• ABOUT THIS TASK:
Print the records below exactly, omitting all pictures.

• RECORD EXTRACTS:
.....

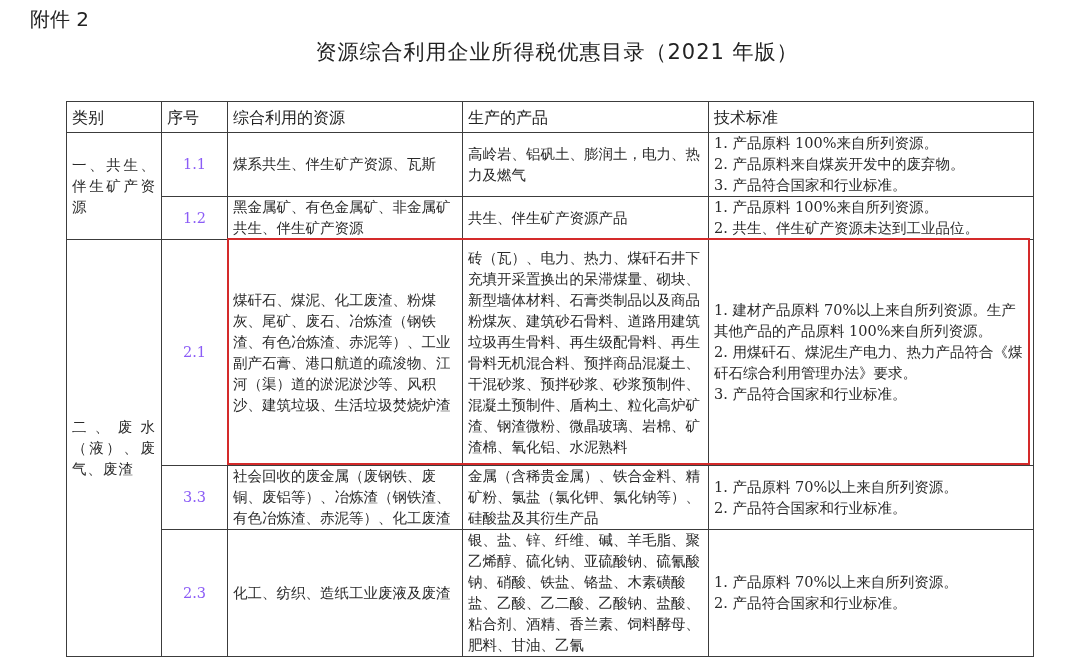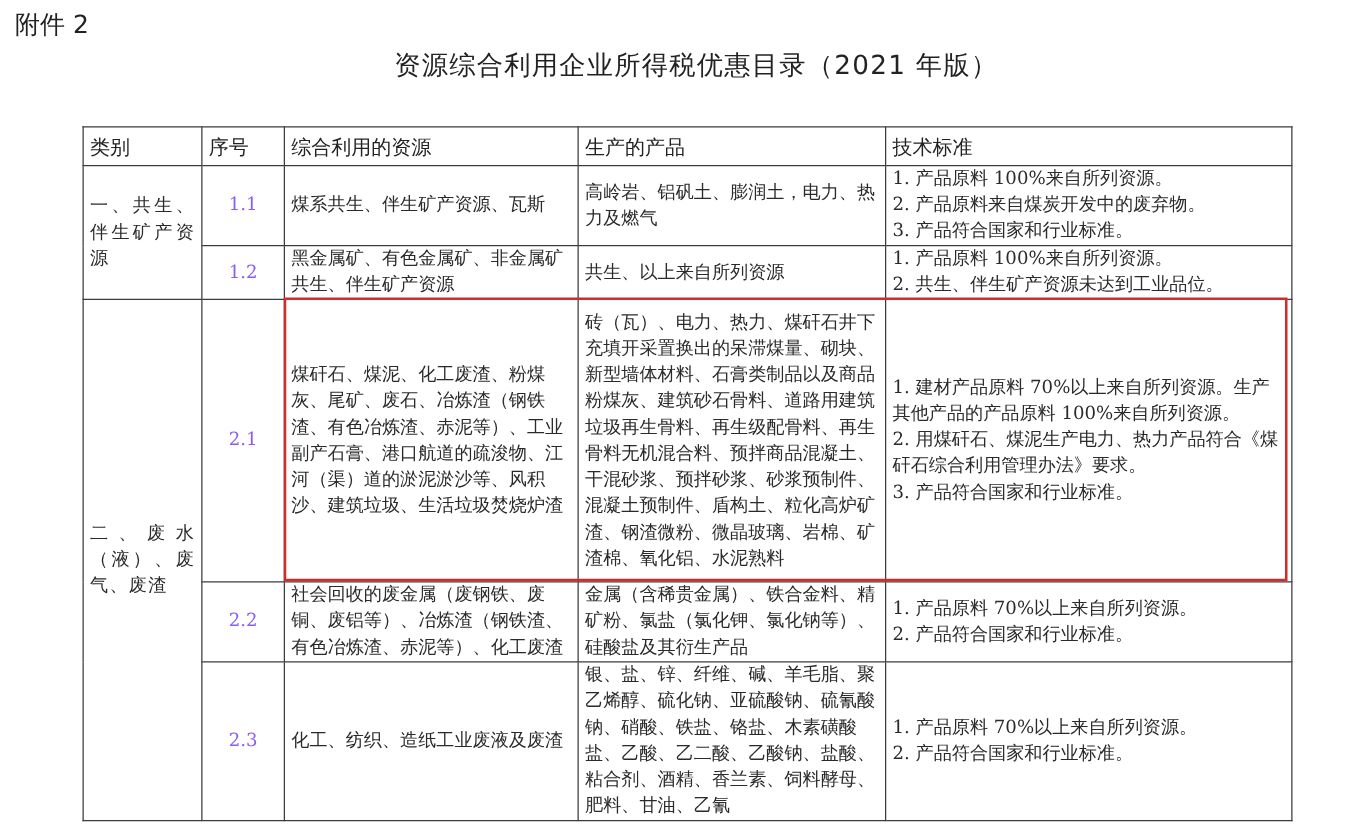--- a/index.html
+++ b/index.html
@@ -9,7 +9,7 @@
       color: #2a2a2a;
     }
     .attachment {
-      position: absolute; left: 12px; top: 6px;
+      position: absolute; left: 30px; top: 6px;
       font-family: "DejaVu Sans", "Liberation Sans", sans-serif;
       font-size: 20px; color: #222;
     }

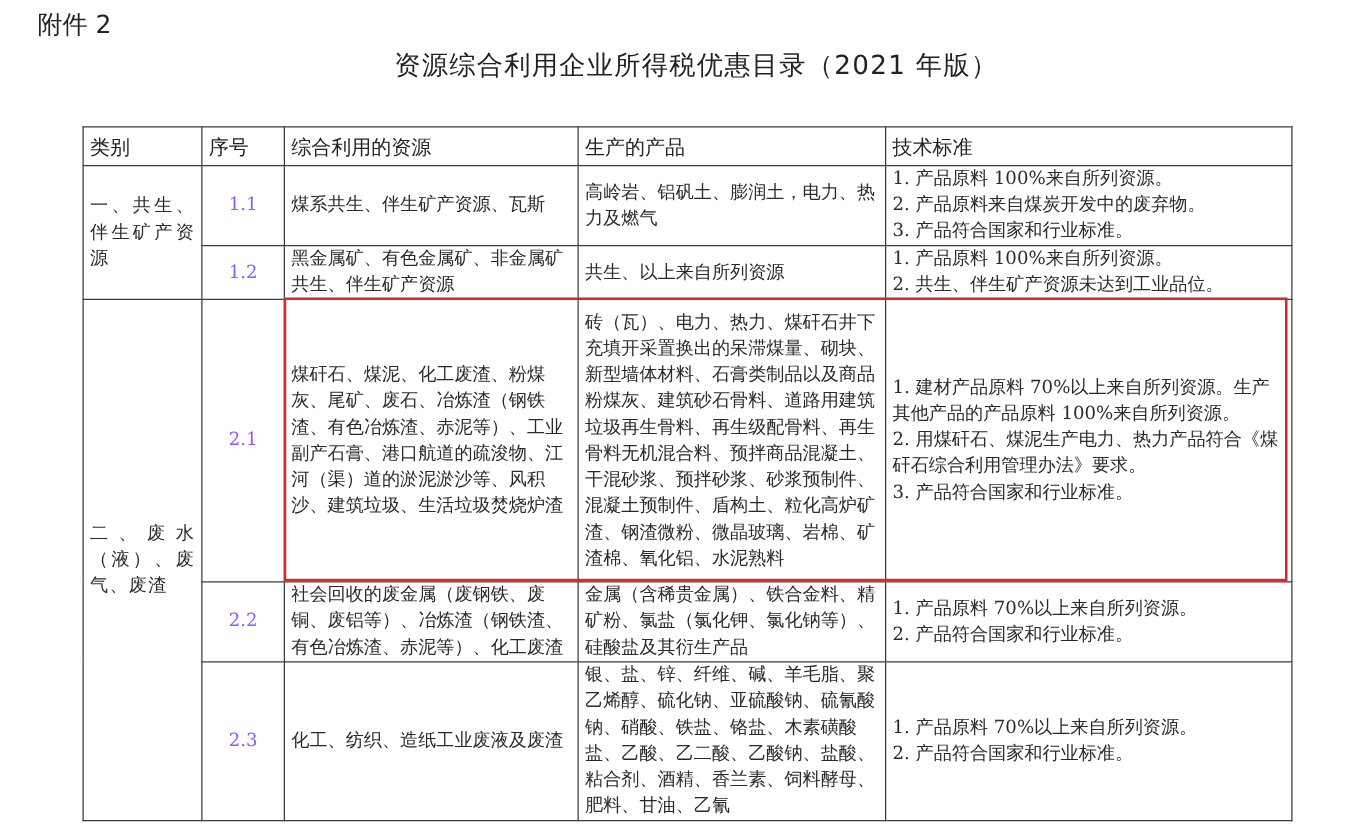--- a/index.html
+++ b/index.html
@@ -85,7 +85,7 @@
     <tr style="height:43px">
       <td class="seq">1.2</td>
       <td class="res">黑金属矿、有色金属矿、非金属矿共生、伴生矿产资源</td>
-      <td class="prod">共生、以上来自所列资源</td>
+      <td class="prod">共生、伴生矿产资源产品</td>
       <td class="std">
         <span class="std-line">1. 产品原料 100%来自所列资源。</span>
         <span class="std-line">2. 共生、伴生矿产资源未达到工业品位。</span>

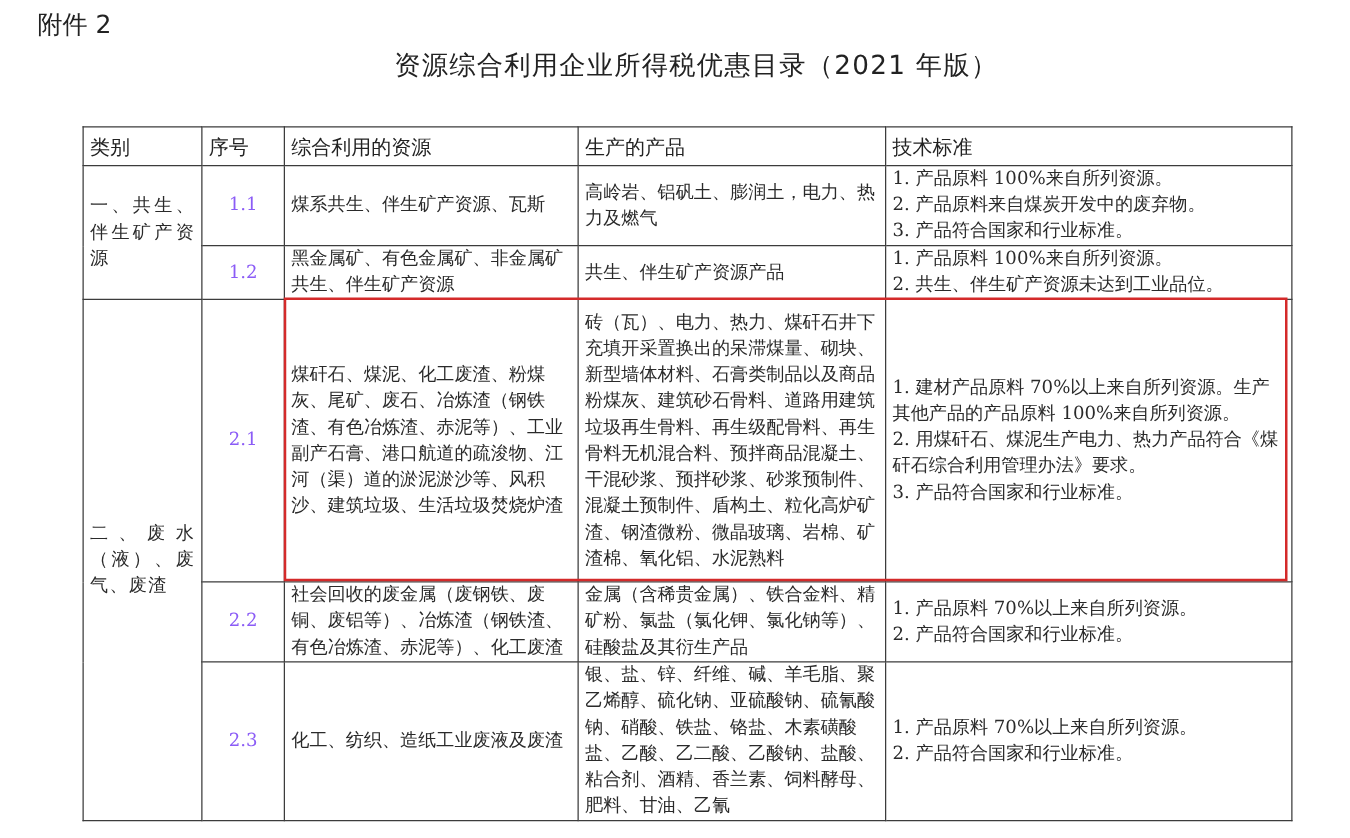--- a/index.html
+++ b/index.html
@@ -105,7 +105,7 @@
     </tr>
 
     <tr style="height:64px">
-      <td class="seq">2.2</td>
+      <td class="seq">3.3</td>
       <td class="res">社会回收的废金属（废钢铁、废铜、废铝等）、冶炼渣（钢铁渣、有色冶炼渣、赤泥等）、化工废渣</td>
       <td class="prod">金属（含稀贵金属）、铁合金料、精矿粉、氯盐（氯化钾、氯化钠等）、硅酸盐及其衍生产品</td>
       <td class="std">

.....

• SOLVED PROBLEM:
--- a/index.html
+++ b/index.html
@@ -9,7 +9,7 @@
       color: #2a2a2a;
     }
     .attachment {
-      position: absolute; left: 12px; top: 6px;
+      position: absolute; left: 30px; top: 6px;
       font-family: "DejaVu Sans", "Liberation Sans", sans-serif;
       font-size: 20px; color: #222;
     }

--- a/index.html
+++ b/index.html
@@ -85,7 +85,7 @@
     <tr style="height:43px">
       <td class="seq">1.2</td>
       <td class="res">黑金属矿、有色金属矿、非金属矿共生、伴生矿产资源</td>
-      <td class="prod">共生、以上来自所列资源</td>
+      <td class="prod">共生、伴生矿产资源产品</td>
       <td class="std">
         <span class="std-line">1. 产品原料 100%来自所列资源。</span>
         <span class="std-line">2. 共生、伴生矿产资源未达到工业品位。</span>

--- a/index.html
+++ b/index.html
@@ -105,7 +105,7 @@
     </tr>
 
     <tr style="height:64px">
-      <td class="seq">2.2</td>
+      <td class="seq">3.3</td>
       <td class="res">社会回收的废金属（废钢铁、废铜、废铝等）、冶炼渣（钢铁渣、有色冶炼渣、赤泥等）、化工废渣</td>
       <td class="prod">金属（含稀贵金属）、铁合金料、精矿粉、氯盐（氯化钾、氯化钠等）、硅酸盐及其衍生产品</td>
       <td class="std">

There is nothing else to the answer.